▶ [Available data]
/---
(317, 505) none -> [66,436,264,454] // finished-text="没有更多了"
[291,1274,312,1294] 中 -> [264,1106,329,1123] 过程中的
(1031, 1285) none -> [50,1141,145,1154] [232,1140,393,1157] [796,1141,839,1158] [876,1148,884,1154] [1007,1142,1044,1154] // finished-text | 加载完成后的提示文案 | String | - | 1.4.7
\---
/---
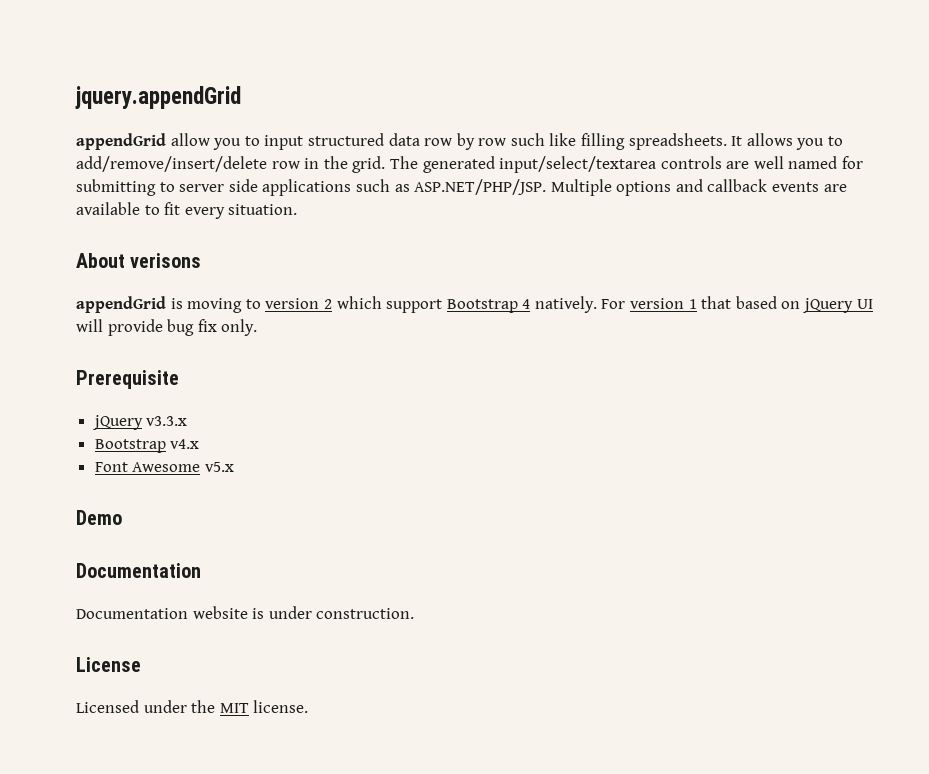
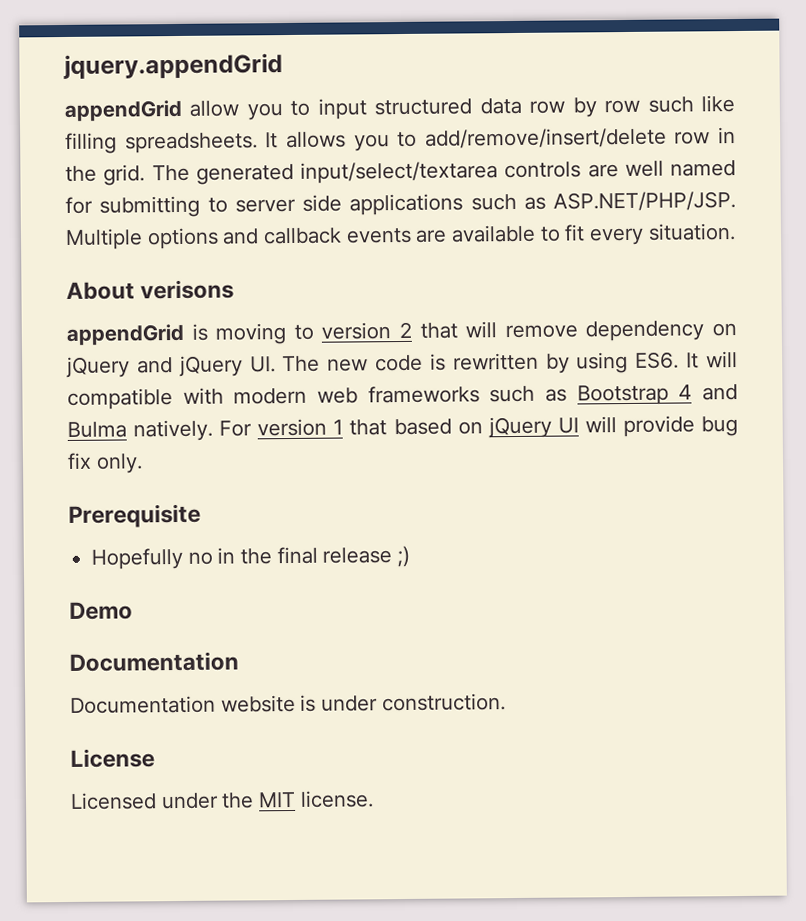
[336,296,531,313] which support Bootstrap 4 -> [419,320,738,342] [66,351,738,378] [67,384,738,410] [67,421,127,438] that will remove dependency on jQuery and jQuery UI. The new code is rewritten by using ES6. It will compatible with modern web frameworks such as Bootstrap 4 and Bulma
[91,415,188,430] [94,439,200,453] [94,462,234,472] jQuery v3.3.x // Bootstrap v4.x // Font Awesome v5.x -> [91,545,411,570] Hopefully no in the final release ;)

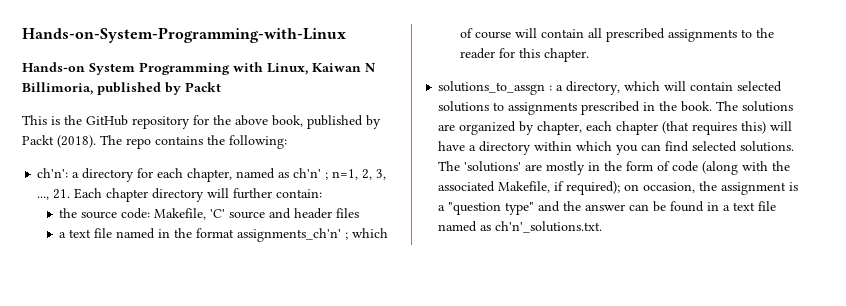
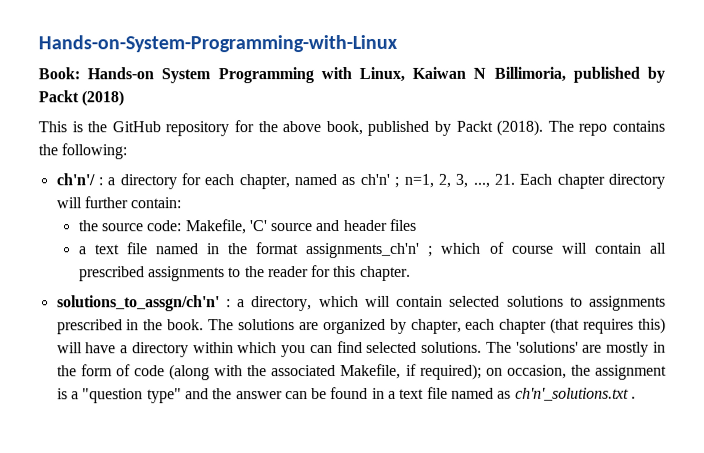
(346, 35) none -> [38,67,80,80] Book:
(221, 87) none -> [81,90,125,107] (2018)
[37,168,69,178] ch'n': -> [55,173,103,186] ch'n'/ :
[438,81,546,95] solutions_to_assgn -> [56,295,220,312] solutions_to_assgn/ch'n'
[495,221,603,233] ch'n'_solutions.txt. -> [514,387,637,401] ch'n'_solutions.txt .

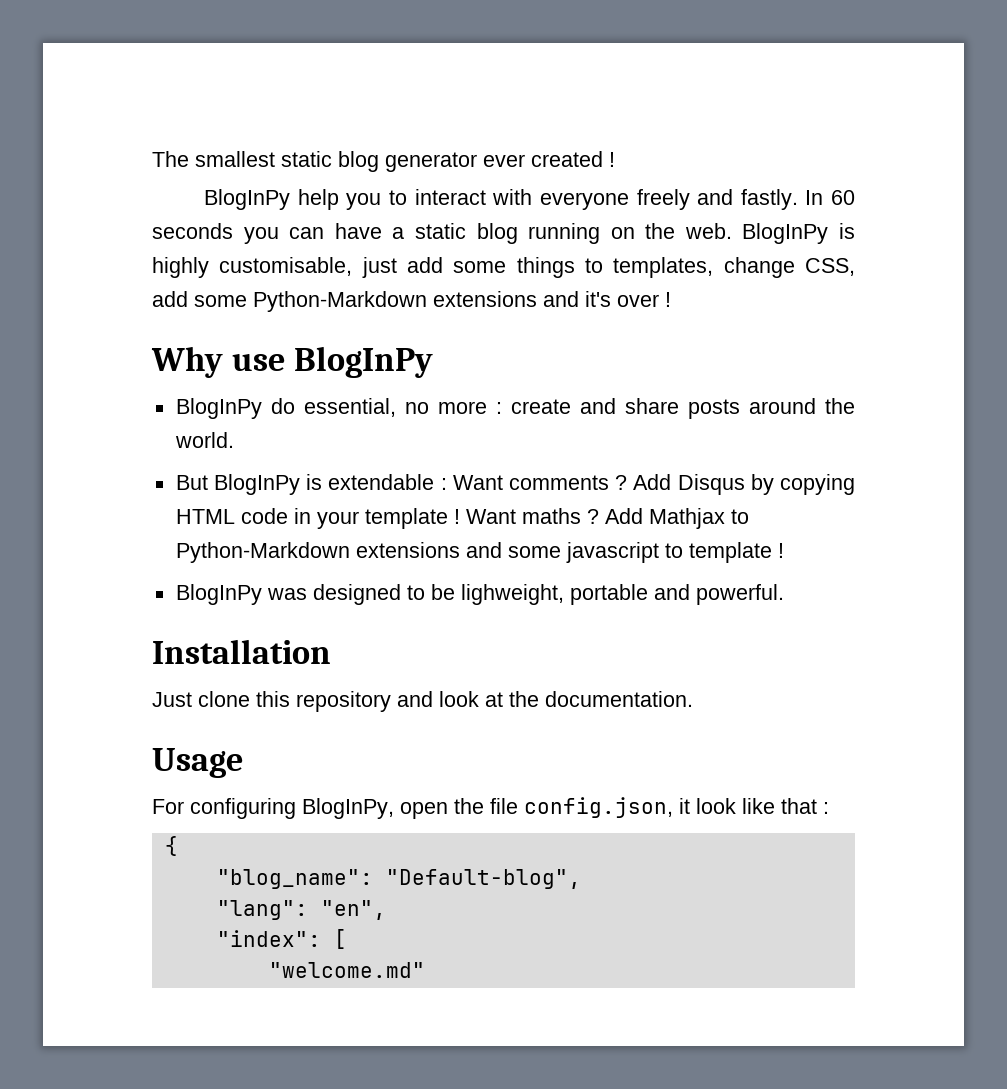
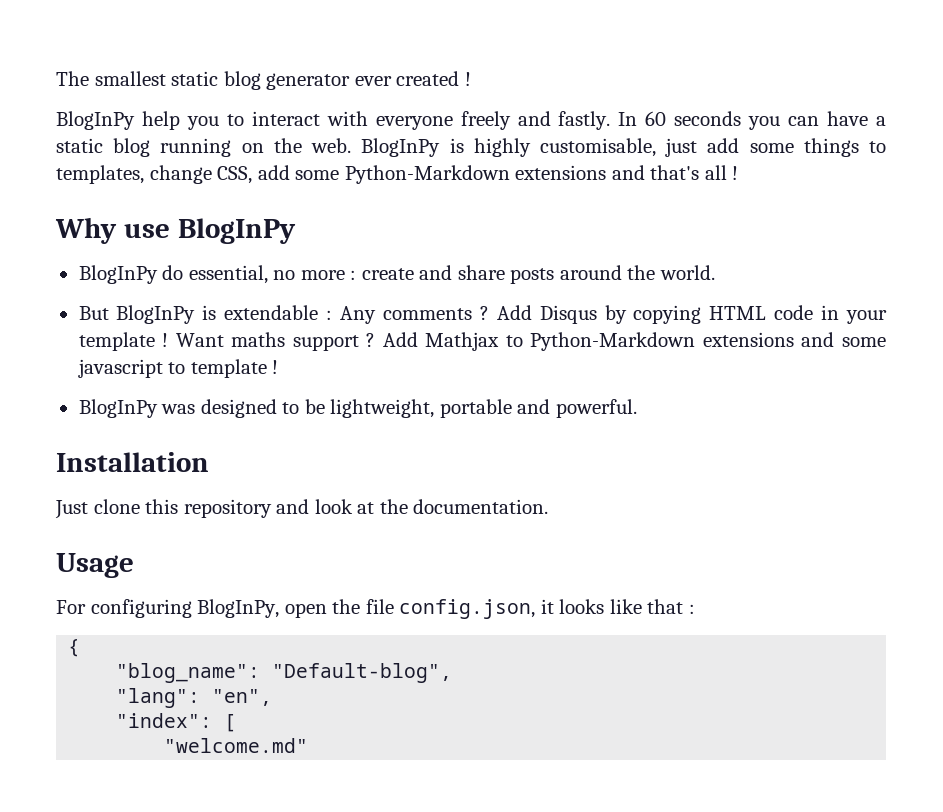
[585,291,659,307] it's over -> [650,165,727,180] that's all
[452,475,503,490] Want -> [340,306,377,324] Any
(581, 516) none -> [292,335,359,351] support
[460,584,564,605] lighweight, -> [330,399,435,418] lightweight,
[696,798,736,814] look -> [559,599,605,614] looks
\---
/---
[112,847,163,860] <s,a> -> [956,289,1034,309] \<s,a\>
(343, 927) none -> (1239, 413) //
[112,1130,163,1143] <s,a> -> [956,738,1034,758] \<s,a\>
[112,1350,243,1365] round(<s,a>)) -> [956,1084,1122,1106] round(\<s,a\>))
\---
Looking at the records above, in how many lines does the word "Bootstrap" occur? Reply with the number alone.

2